**How to complete this task:** The required response is the number of lines in the entries that include the word "color", with nothing added.

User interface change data

· · · · · · ·

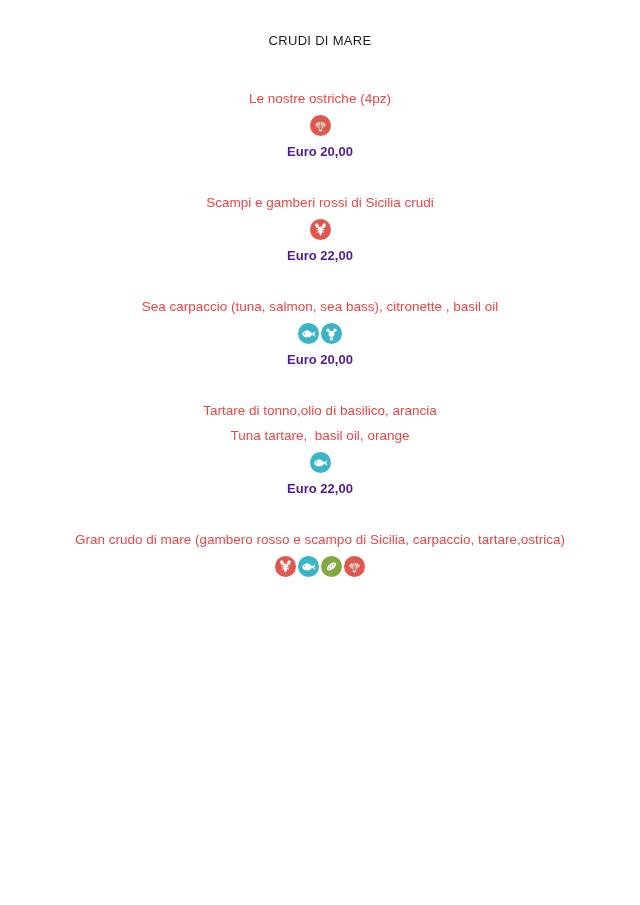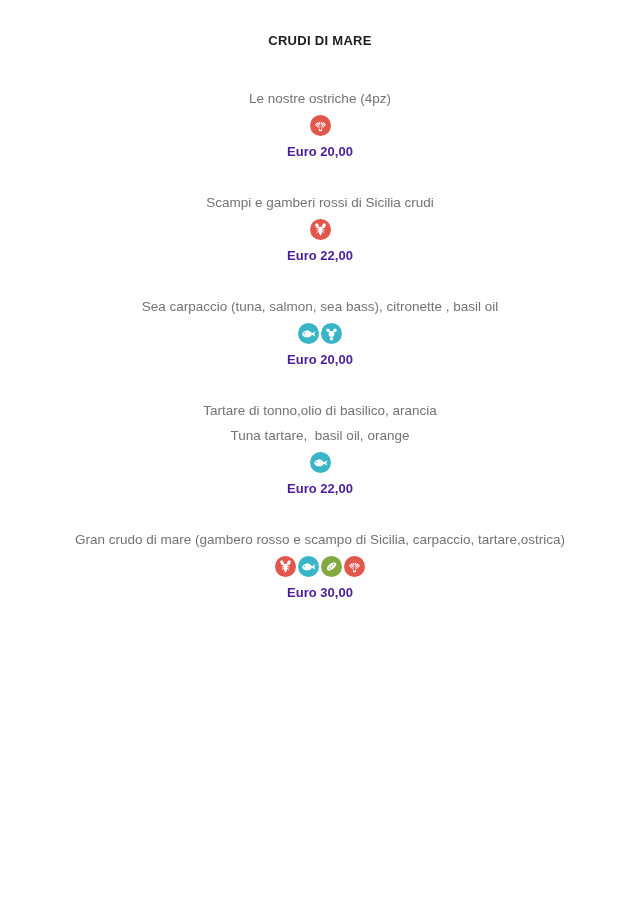--- a/index.html
+++ b/index.html
@@ -23,7 +23,7 @@
   .title {
     font-size: 13px;
     line-height: 18px;
-    font-weight: bold;
+    font-weight: normal;
     color: #1c1c1c;
     letter-spacing: 0.3px;
     margin-bottom: 36px;

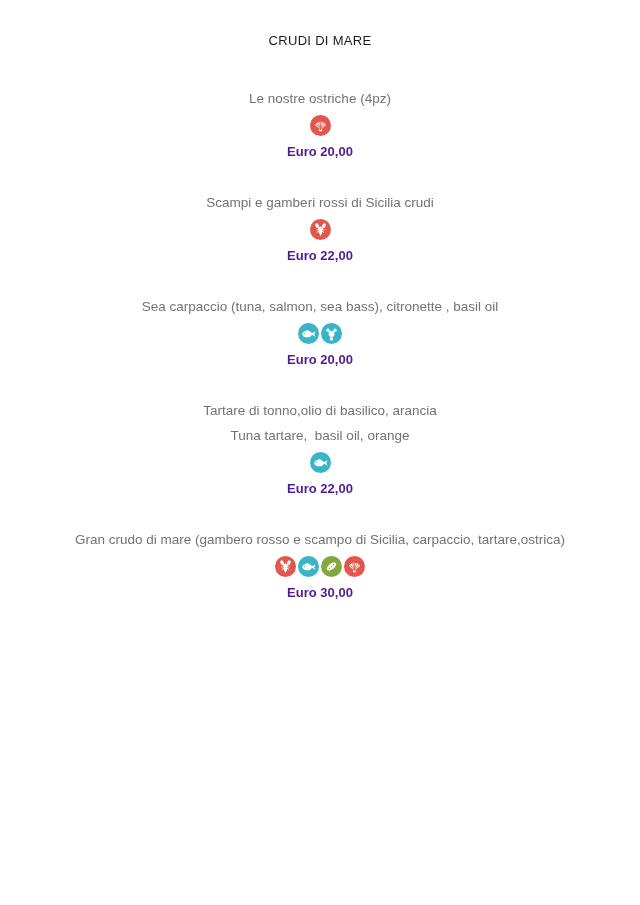--- a/index.html
+++ b/index.html
@@ -35,7 +35,7 @@
   .line-it, .line-en {
     font-size: 13.5px;
     line-height: 25px;
-    color: #737373;
+    color: #ef4444;
     white-space: pre-wrap;
   }
   .icons {

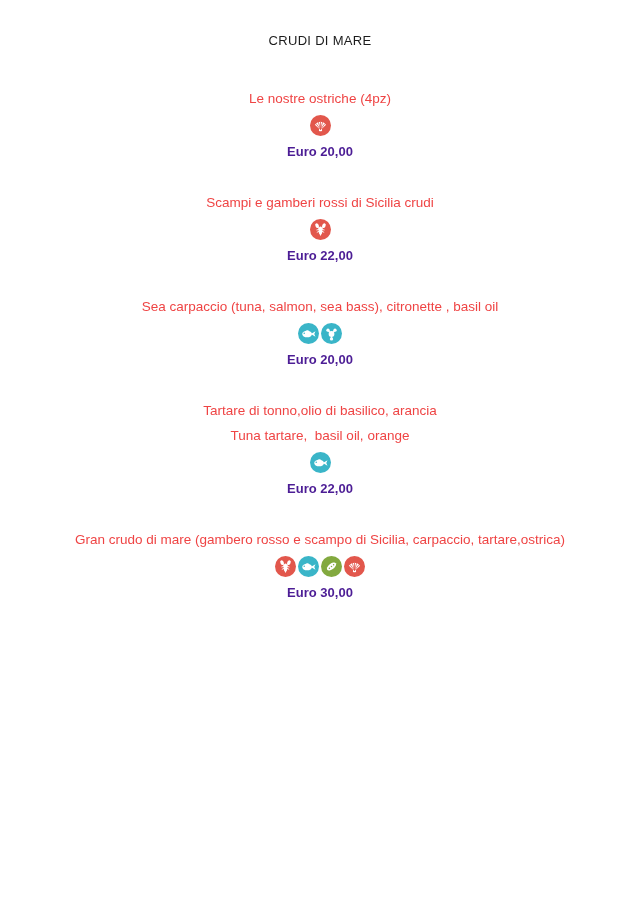--- a/index.html
+++ b/index.html
@@ -167,7 +167,6 @@
           <use href="#ic-shell"></use>
         </svg>
     </div>
-    <div class="price">Euro 30,00</div>
   </div>
 
 </div>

· · · · · · ·

**Response below:** 3